We come upon much the same idea in one of Alfred de Vigny's youthful works, Eloa, a beautiful and notable poem which describes the seduction of a charming young angel of the female sex by the Prince of Darkness. The Satan of Les Martyrs was a revolutionist, but De Vigny's Satan is hardly to be distinguished from the Eros of the ancients. Without telling who he is, he ensnares the fair angel with his personal charms and his eloquence, and draws her with him into the abyss.

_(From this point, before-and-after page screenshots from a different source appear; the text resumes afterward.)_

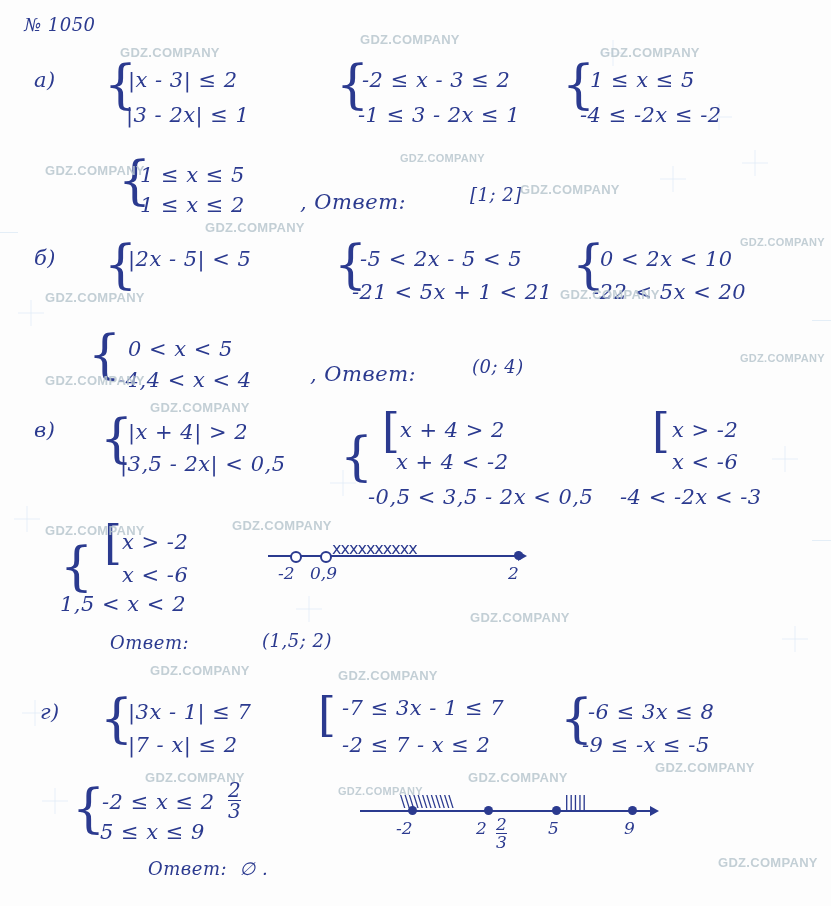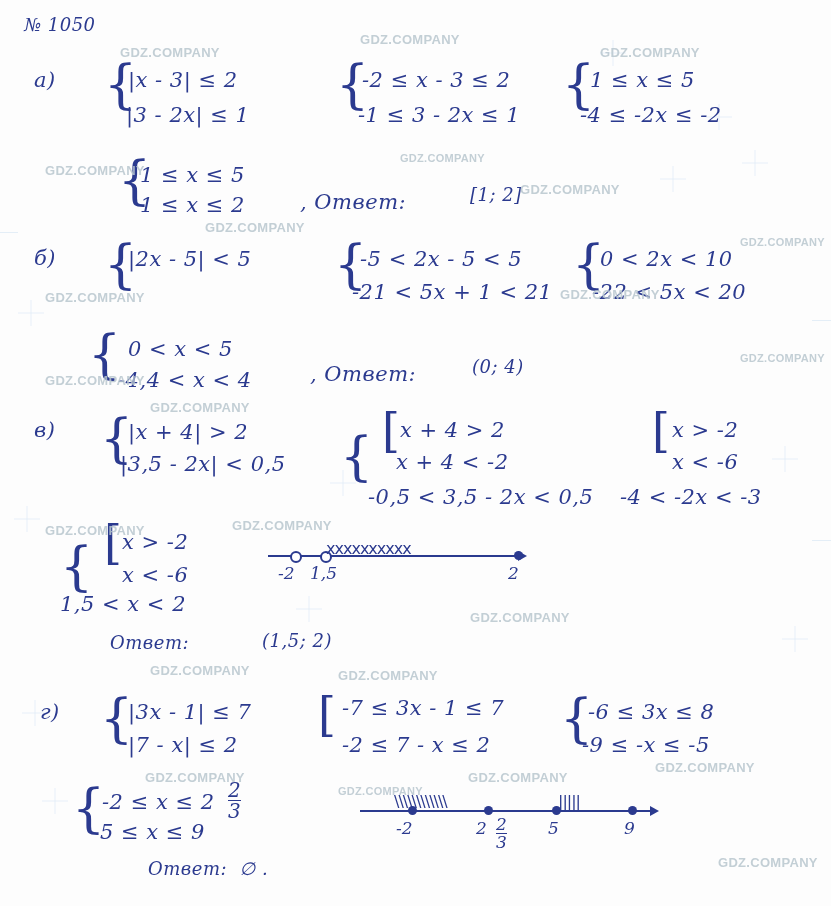--- a/index.html
+++ b/index.html
@@ -82,20 +82,21 @@
     border-left:9px solid #2b3a8f;
   }
   .dot{
     position:absolute;width:9px;height:9px;border-radius:50%;
     background:#2b3a8f;
   }
   .dot.open{background:#ffffff;border:2px solid #2b3a8f;width:8px;height:8px;}
   .hatch{
     position:absolute;color:#2b3a8f;font-size:16px;letter-spacing:-1px;
     font-family:"DejaVu Sans", sans-serif;
+    margin-left:6px;
   }
   .nl-label{
     position:absolute;color:#2b3a8f;font-style:italic;font-size:17px;
     font-family:"DejaVu Serif", serif;white-space:pre;
   }
   .frac{
     display:inline-block;text-align:center;vertical-align:-0.55em;
     font-size:.62em;line-height:1.02;
   }
   .frac span{display:block;}
@@ -187,21 +188,21 @@
   <div class="hw med" style="left:60px;top:592px;">1,5 &lt; x &lt; 2</div>
 
   <div class="numline" style="left:268px;top:555px;width:258px;height:46px;">
     <div class="axis" style="width:252px;"></div>
     <div class="arrow" style="left:250px;top:-4px;"></div>
     <div class="dot open" style="left:22px;top:-4px;"></div>
     <div class="dot open" style="left:52px;top:-4px;"></div>
     <div class="dot" style="left:246px;top:-4px;"></div>
     <div class="hatch" style="left:58px;top:-16px;">xxxxxxxxxx</div>
     <div class="nl-label" style="left:10px;top:8px;">-2</div>
-    <div class="nl-label" style="left:42px;top:8px;">1,5</div>
+    <div class="nl-label" style="left:42px;top:8px;">0,9</div>
     <div class="nl-label" style="left:240px;top:8px;">2</div>
   </div>
 
   <div class="hw big" style="left:110px;top:632px;">Ответ:</div>
   <div class="hw big" style="left:262px;top:630px;">(1,5; 2)</div>
 
   <div class="hw med" style="left:40px;top:700px;">г)</div>
 
   <div class="brace tall" style="left:100px;top:692px;">{</div>
   <div class="hw med" style="left:128px;top:700px;">|3x - 1| ≤ 7</div>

He himself describes his power in the following words:
Je suis celui qu'on aime et qu'on ne connaît pas.
Sur l'homme j'ai fondé mon empire de flamme
Dans les désirs du cœur, dans les rêves de l'âme,
Dans les liens des corps, attraits mystérieux,
Dans les trésors du sang, dans les regards des yeux.
C'est moi qui fait parler l'épouse dans ses songes;
La jeune fille heureuse apprend d'heureux mensonges;
Je leur donne des nuits qui consolent des jours,
Je suis le Roi secret des secrètes amours.